A statute defining deodand procedure was enacted in 1280, but evidence suggests that the practice was already well-established.2 The word “deodand” comes from deo dandum, meaning “to be given to God.”3 In Medieval and Early Modern England, when an accidental death or suicide occurred by means of an animal or object, that item or its equivalent monetary value was turned over to the king. Corpus Juris recalls the practice as:

In English law, any personal chattel whatever, animate or inanimate, which, becoming the immediate instrument by which the death of a human creature was caused, was forfeited to the king, for sale and a distribution of the proceeds in alms to the poor by his high almoner, for the appeasing of God’s wrath.4

Historians generally consider deodands as the Crown’s attempt to confiscate private property or as a practice of primitive retributivism toward animals and inanimate objects involved in the deaths of human beings. These interpretations take the law of deodand at its confusing, uncomfortable face value and limit its societal contributions to government appropriation and misplaced vengeance. Both perspectives inherently acknowledge deodand law as a social and legal response to a sense of wrong that enters the community through unnatural death, but neither accurately portrays how the practice operated as a source of absolution in a pre-tort world.

For roughly 750 years, English communities conducted systematic legal proceedings for things like horses, wells, and ropes involved in accidental deaths and suicides before the nation formally abolished the practice in a solitary statute in 1846. The abruptness of the timeline does not suggest that the Crown unexpectedly came into new sources of revenue or that common law institutions suddenly grew out of an inclination for revenge. Rather, between the thirteenth and eighteenth centuries, the legal reaction to death in England changed. During this time, the concept of unnatural death (by homicide or misfortune) transformed from a mostly private to a mostly public affair.5 As that change manifested, so did society’s evolving ideas about culpability, guilt, and absolution in the law.
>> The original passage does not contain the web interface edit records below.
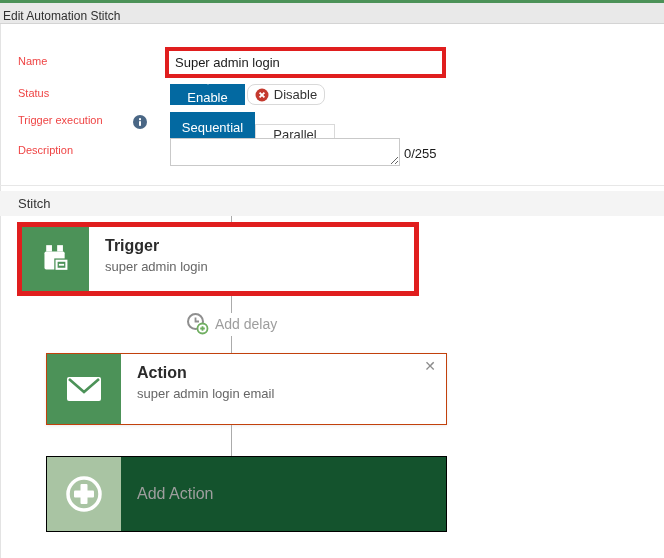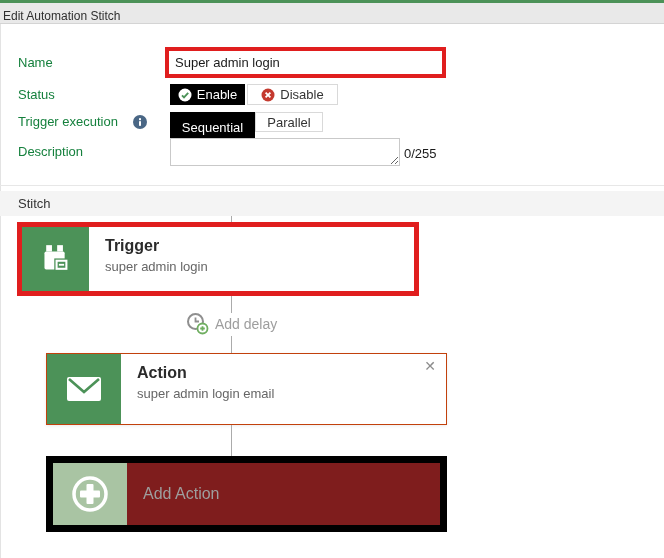--- a/index.html
+++ b/index.html
@@ -8,36 +8,36 @@
     position:relative; width:664px; height:558px; overflow:hidden;
     font-family:"Liberation Sans","DejaVu Sans",sans-serif; background:#fff;
   }
   .left-edge { position:absolute; left:0; top:0; width:1px; height:558px; background:#e3e3e3; }
   .top-strip { position:absolute; left:0; top:0; width:664px; height:3px; background:#4c9258; }
   .header {
     position:absolute; left:0; top:3px; width:664px; height:21px;
     background:#e9e9e9; border-bottom:1px solid #d4d4d4;
     font-size:12px; color:#2f2f2f; line-height:27px; padding-left:3px;
   }
-  .form-label { position:absolute; font-size:13px; color:#15803d; white-space:nowrap; }
+  .form-label { position:absolute; font-size:11px; color:#ef4444; white-space:nowrap; }
 
   .name-redbox {
     position:absolute; left:165px; top:47px; width:281px; height:31px;
     border:4px solid #e01e1e; background:#fff;
   }
   .name-input {
     width:100%; height:100%; border:none; outline:none;
     font-family:inherit; font-size:13px; color:#1a1a1a; padding:0 6px; background:#fff;
   }
 
   .seg-btn {
     position:absolute; height:21px; display:flex; align-items:center; justify-content:center;
     font-size:13px; cursor:pointer; gap:5px;
   }
-  .seg-on  { background:#000000; color:#fff; }
+  .seg-on  { background:#0369a1; color:#fff;flex-direction:column; }
   .seg-off { background:#fff; color:#333; border:1px solid #d9d9d9; }
 
   .info-icon { position:absolute; left:133px; top:115px; width:14px; height:14px; }
 
   .desc-textarea {
     position:absolute; left:170px; top:138px; width:230px; height:28px;
     border:1px solid #c9c9c9; resize:both; font-family:inherit; font-size:13px; outline:none;
   }
   .desc-counter { position:absolute; left:404px; top:146px; font-size:13px; color:#1a1a1a; }
 
@@ -68,21 +68,21 @@
   .card-sub { font-size:13px; color:#666; margin-top:4px; }
 
   .close-x {
     position:absolute; right:10px; top:4px; font-size:14px; font-weight:bold;
     color:#8c8c8c; cursor:pointer; line-height:16px;
   }
 
   .add-delay-icon { position:absolute; left:185px; top:311px; width:24px; height:24px; cursor:pointer; }
   .add-delay-label { position:absolute; left:215px; top:316px; font-size:14px; color:#9e9e9e; cursor:pointer; }
 
-  .add-action-card { align-items:center; background:#7f1d1d; border:7px solid #000000; box-shadow:none; cursor:pointer; }
+  .add-action-card { align-items:center; background:#14532d; border:1px solid #000000; box-shadow:none; cursor:pointer; }
   .add-action-label { font-size:16px; color:#9e9e9e; padding-left:16px; }
 </style>
 </head>
 <body>
 
 <div class="page">
   <div class="left-edge"></div>
   <div class="top-strip"></div>
 
   <div class="header">Edit Automation Stitch</div>
@@ -93,38 +93,38 @@
   </div>
 
   <div class="form-label" style="left:18px; top:87px;">Status</div>
   <div class="seg-btn seg-on" style="left:170px; top:84px; width:75px;">
     <svg width="14" height="14" viewBox="0 0 14 14">
       <circle cx="7" cy="7" r="6.5" fill="#ffffff"></circle>
       <path d="M4 7.3 L6 9.3 L10.2 4.8" stroke="#4c9258" stroke-width="1.9" fill="none"></path>
     </svg>
     <span>Enable</span>
   </div>
-  <div class="seg-btn seg-off" style="left:247px; top:84px; width:91px;">
+  <div class="seg-btn seg-off" style="left:247px; top:84px; width:78px;border-radius:8px;">
     <svg width="14" height="14" viewBox="0 0 14 14">
       <circle cx="7" cy="7" r="6.5" fill="#c4392e"></circle>
       <path d="M4.6 4.6 L9.4 9.4 M9.4 4.6 L4.6 9.4" stroke="#ffffff" stroke-width="1.8" fill="none"></path>
     </svg>
     <span>Disable</span>
   </div>
 
   <div class="form-label" style="left:18px; top:114px;">Trigger execution</div>
   <svg class="info-icon" viewBox="0 0 14 14">
     <circle cx="7" cy="7" r="7" fill="#4a6785"></circle>
     <rect x="6" y="3.2" width="2" height="2" fill="#ffffff"></rect>
     <rect x="6" y="6.2" width="2" height="4.6" fill="#ffffff"></rect>
   </svg>
   <div class="seg-btn seg-on" style="left:170px; top:112px; width:85px; height:30px;">
     <span>Sequential</span>
   </div>
-  <div class="seg-btn seg-off" style="left:255px; top:112px; width:68px; height:20px;">
+  <div class="seg-btn seg-off" style="left:255px; top:124px; width:80px; height:20px;">
     <span>Parallel</span>
   </div>
 
   <div class="form-label" style="left:18px; top:144px;">Description</div>
   <textarea class="desc-textarea" style=""></textarea>
   <div class="desc-counter">0/255</div>
 
   <div class="divider"></div>
   <div class="stitch-band">Stitch</div>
Over time, deodand law facilitated the evolution of the private wrongful death suit. But before the law reached that point, communities lacked a unique, formal process for resolution after accidental deaths. With no criminal to punish and no right to victim compensation, those grieving in the wake of untimely deaths had no procedural way to release responsibility, restitute loss, or reverse disorder, except through deodands. Deodand law was not the Crown’s construct for appropriating private property, nor was it misguided, primitive retributivism. At least, it was not only those things. A careful examination of the roots of the tradition, how the law was formulated to operate, and its legal end, reveals that it was predominantly a restorative measure intended to: (1) harmonize a discordant relationship between the public and private nature of unnatural deaths, and (2) provide the affected community with what it most needed: absolution. Understanding deodands as a method of absolution not only does justice to the law and those who practiced it, but it also provides us with insight into early modern social attitudes about blame, guilt, and resolution.